**Task**
Under this line are the records; repeat exactly the lines starting at the one containing "tax: 7.25% = 47.30 -> 7.25% = 97.98" and ending at the one containing "tax: 494.22 -> 664.38", omitting pictures.

Material provided section start

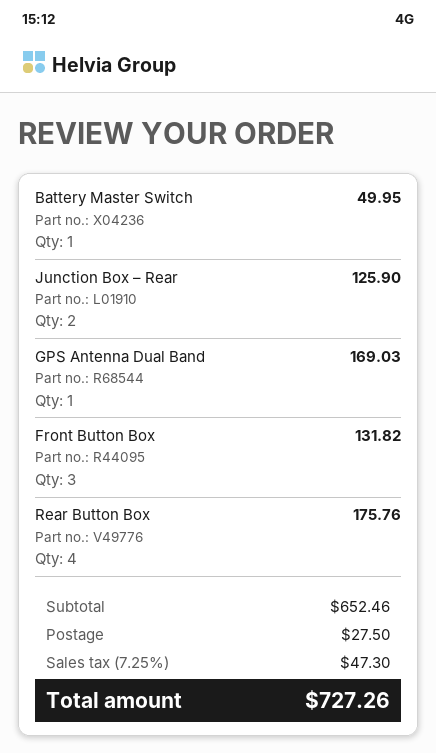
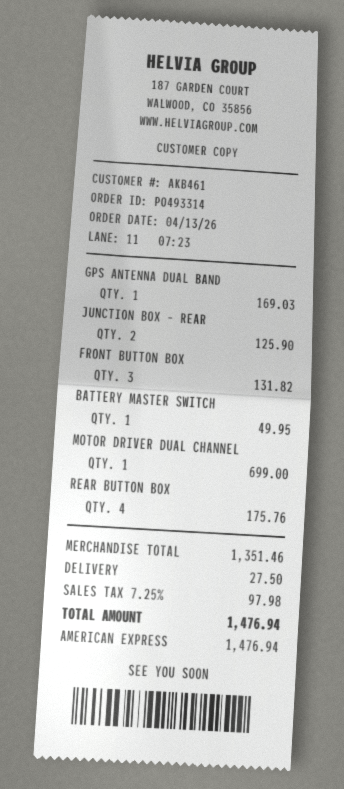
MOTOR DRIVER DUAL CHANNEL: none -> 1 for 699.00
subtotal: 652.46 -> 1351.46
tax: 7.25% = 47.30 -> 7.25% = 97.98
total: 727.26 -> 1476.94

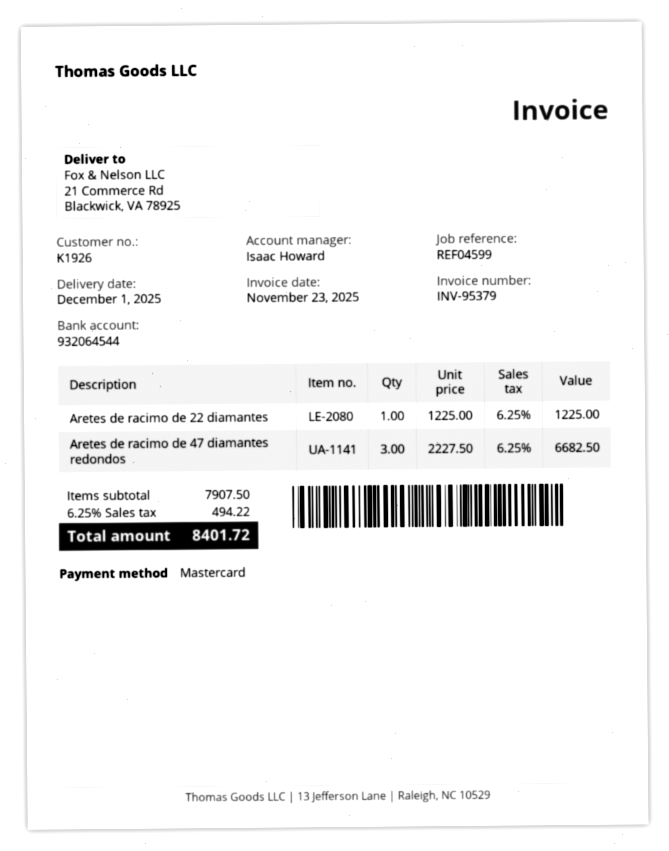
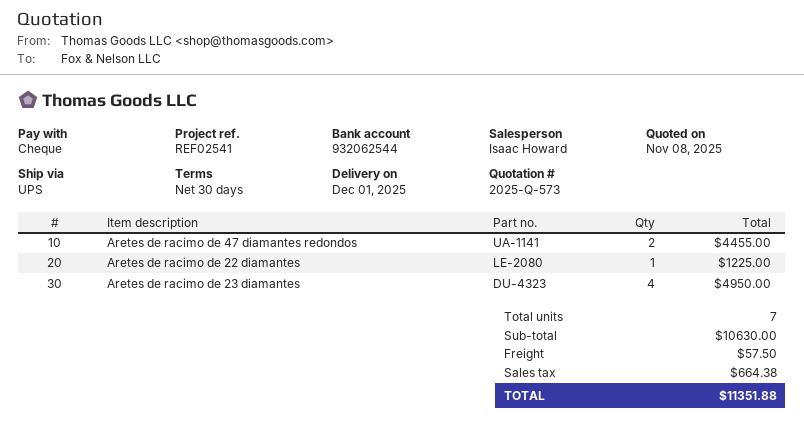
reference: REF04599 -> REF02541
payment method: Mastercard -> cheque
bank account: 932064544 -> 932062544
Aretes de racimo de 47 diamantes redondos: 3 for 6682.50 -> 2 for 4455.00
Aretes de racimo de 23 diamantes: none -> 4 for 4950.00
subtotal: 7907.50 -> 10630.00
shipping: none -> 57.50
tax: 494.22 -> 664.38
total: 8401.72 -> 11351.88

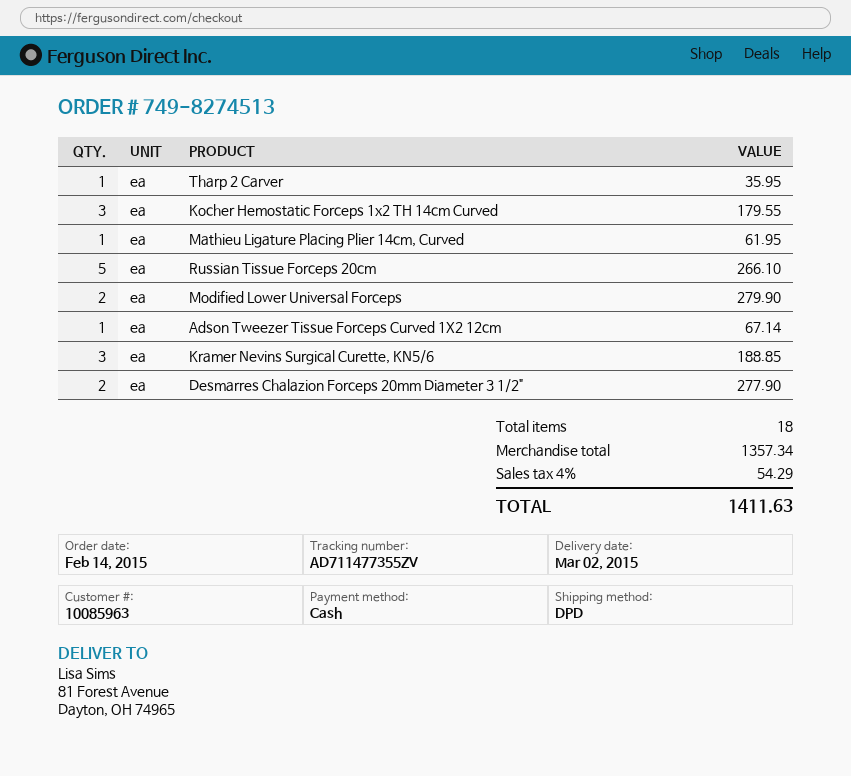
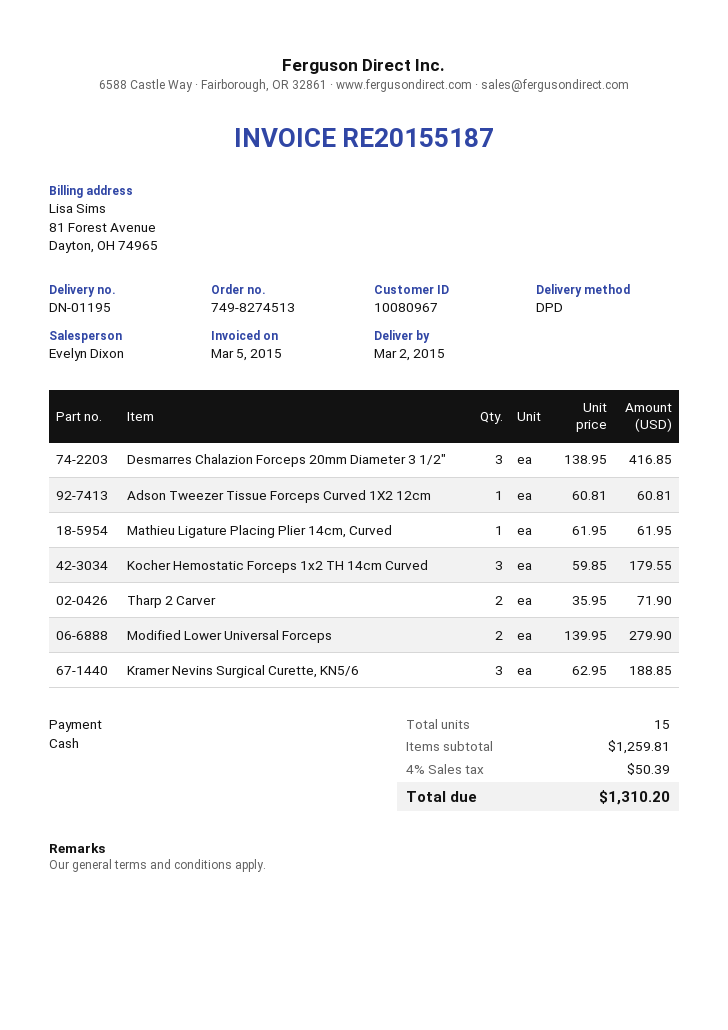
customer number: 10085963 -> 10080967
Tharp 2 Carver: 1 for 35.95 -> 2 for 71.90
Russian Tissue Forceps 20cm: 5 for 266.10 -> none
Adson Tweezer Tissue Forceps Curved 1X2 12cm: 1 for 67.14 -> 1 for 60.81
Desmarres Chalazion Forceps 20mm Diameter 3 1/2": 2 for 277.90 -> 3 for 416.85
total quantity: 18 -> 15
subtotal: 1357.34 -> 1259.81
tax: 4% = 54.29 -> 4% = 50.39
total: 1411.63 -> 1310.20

Material provided section end

**Written solution**
tax: 7.25% = 47.30 -> 7.25% = 97.98
total: 727.26 -> 1476.94

reference: REF04599 -> REF02541
payment method: Mastercard -> cheque
bank account: 932064544 -> 932062544
Aretes de racimo de 47 diamantes redondos: 3 for 6682.50 -> 2 for 4455.00
Aretes de racimo de 23 diamantes: none -> 4 for 4950.00
subtotal: 7907.50 -> 10630.00
shipping: none -> 57.50
tax: 494.22 -> 664.38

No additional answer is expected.